[Opening GIVEN INFORMATION section]

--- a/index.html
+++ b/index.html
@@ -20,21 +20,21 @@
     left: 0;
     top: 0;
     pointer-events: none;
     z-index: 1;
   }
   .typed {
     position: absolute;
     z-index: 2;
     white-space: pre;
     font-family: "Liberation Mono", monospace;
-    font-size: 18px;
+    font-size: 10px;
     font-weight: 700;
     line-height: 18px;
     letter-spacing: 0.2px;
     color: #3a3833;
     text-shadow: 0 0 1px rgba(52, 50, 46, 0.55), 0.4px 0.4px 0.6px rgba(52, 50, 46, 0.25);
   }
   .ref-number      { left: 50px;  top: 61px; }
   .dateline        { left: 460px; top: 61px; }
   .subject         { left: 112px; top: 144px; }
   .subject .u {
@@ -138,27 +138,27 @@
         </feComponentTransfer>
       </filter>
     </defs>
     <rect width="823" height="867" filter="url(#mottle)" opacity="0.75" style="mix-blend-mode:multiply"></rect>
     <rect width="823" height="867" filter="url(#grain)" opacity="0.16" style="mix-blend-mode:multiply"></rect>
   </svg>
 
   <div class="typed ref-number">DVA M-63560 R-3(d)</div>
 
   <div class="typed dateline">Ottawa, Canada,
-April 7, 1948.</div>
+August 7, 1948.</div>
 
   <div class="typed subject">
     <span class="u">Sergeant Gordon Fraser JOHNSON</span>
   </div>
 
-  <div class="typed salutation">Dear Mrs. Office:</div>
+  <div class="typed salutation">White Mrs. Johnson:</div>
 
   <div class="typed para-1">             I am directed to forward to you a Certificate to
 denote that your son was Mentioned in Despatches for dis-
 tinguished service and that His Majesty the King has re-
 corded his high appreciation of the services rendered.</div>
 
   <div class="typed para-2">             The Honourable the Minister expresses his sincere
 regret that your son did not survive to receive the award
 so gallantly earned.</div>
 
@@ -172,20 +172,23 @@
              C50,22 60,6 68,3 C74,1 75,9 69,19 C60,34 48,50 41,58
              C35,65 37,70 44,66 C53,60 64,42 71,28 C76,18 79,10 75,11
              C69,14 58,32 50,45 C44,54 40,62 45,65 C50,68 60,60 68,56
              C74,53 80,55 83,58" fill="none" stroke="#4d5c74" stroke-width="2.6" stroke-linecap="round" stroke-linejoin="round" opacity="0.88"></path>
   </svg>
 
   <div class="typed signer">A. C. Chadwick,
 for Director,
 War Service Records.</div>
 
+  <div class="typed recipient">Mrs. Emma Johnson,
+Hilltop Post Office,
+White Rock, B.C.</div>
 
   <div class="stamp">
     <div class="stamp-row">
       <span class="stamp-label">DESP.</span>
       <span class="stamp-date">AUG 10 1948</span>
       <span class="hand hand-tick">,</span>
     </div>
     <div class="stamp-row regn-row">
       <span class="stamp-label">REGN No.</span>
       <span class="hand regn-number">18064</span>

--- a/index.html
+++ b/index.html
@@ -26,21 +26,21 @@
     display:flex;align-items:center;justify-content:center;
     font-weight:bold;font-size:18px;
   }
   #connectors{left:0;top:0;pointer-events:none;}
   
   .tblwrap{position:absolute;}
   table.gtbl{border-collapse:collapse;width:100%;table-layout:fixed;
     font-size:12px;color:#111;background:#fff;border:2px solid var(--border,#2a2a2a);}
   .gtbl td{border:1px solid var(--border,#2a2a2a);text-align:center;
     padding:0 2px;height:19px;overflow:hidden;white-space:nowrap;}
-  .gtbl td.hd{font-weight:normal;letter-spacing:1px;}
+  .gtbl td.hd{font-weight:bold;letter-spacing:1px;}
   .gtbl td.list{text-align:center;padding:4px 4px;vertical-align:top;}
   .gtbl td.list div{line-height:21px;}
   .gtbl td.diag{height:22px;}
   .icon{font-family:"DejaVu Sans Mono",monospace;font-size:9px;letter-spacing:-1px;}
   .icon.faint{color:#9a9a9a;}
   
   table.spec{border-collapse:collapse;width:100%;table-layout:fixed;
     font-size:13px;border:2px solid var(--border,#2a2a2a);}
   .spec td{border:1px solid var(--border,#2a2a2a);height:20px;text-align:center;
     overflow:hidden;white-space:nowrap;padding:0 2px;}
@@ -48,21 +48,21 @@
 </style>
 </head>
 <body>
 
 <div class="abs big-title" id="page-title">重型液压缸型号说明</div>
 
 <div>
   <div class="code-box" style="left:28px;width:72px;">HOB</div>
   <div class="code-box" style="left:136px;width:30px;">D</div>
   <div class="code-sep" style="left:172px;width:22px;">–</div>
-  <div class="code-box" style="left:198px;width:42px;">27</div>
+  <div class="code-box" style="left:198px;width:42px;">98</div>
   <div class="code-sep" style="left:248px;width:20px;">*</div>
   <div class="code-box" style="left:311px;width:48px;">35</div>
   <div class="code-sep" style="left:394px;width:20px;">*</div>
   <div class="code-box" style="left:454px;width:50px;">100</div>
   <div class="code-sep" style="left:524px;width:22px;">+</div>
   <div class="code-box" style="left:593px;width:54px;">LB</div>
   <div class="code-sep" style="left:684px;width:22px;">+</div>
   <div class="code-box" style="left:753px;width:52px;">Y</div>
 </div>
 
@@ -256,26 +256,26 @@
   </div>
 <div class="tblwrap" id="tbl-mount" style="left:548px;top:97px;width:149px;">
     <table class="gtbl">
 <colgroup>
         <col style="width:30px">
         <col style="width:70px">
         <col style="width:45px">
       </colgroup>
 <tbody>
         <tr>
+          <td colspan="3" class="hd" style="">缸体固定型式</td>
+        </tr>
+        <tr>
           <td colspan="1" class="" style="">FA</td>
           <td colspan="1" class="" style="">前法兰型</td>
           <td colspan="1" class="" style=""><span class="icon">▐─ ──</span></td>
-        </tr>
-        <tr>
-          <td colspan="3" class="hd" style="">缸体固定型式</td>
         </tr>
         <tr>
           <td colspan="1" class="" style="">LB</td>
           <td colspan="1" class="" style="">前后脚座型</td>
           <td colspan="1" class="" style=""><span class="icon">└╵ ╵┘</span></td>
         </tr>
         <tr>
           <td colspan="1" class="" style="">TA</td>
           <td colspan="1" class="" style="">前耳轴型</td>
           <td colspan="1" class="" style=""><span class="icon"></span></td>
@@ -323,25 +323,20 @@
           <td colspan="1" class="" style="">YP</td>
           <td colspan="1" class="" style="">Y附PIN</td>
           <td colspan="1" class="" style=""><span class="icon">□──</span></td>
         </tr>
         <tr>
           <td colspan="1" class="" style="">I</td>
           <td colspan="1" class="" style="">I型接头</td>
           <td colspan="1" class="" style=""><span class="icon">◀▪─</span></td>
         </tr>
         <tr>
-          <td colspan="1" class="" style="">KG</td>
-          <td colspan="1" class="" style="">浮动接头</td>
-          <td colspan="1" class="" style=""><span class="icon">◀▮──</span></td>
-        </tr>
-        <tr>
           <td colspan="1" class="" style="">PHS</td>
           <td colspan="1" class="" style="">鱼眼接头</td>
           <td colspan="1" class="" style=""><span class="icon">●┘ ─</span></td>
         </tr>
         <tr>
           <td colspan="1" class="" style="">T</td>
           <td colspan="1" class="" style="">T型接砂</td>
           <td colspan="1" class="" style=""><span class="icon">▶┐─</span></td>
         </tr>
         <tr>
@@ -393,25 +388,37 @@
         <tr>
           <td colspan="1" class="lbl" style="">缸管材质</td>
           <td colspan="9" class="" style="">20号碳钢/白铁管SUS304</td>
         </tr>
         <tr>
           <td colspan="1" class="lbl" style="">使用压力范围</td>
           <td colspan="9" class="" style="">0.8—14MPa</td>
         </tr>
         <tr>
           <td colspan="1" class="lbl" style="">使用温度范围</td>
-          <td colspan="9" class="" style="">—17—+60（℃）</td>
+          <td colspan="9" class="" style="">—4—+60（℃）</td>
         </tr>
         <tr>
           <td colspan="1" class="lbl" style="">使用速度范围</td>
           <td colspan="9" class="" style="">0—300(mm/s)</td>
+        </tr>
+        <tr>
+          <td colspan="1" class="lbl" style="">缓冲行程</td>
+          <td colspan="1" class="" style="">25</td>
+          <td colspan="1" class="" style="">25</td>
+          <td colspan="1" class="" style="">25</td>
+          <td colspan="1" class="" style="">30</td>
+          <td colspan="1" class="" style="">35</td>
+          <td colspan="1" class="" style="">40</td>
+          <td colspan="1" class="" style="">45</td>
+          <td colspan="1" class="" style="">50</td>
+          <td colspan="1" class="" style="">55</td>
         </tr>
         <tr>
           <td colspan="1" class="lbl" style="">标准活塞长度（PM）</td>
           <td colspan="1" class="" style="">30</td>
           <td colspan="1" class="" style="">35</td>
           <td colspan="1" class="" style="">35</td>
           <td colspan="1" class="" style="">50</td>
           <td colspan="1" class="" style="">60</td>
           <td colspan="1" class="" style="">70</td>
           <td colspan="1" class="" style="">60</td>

[Closing GIVEN INFORMATION section]

EXERCISE INSTRUCTIONS:
Could you write out, exactly as they stand, only the lines above that begin at the line with "-172,20 +172,23 @@" and stop after the line with "C69,14 58,32 50,45"?

EXERCISE RESPONSE:
@@ -172,20 +172,23 @@
              C50,22 60,6 68,3 C74,1 75,9 69,19 C60,34 48,50 41,58
              C35,65 37,70 44,66 C53,60 64,42 71,28 C76,18 79,10 75,11
              C69,14 58,32 50,45 C44,54 40,62 45,65 C50,68 60,60 68,56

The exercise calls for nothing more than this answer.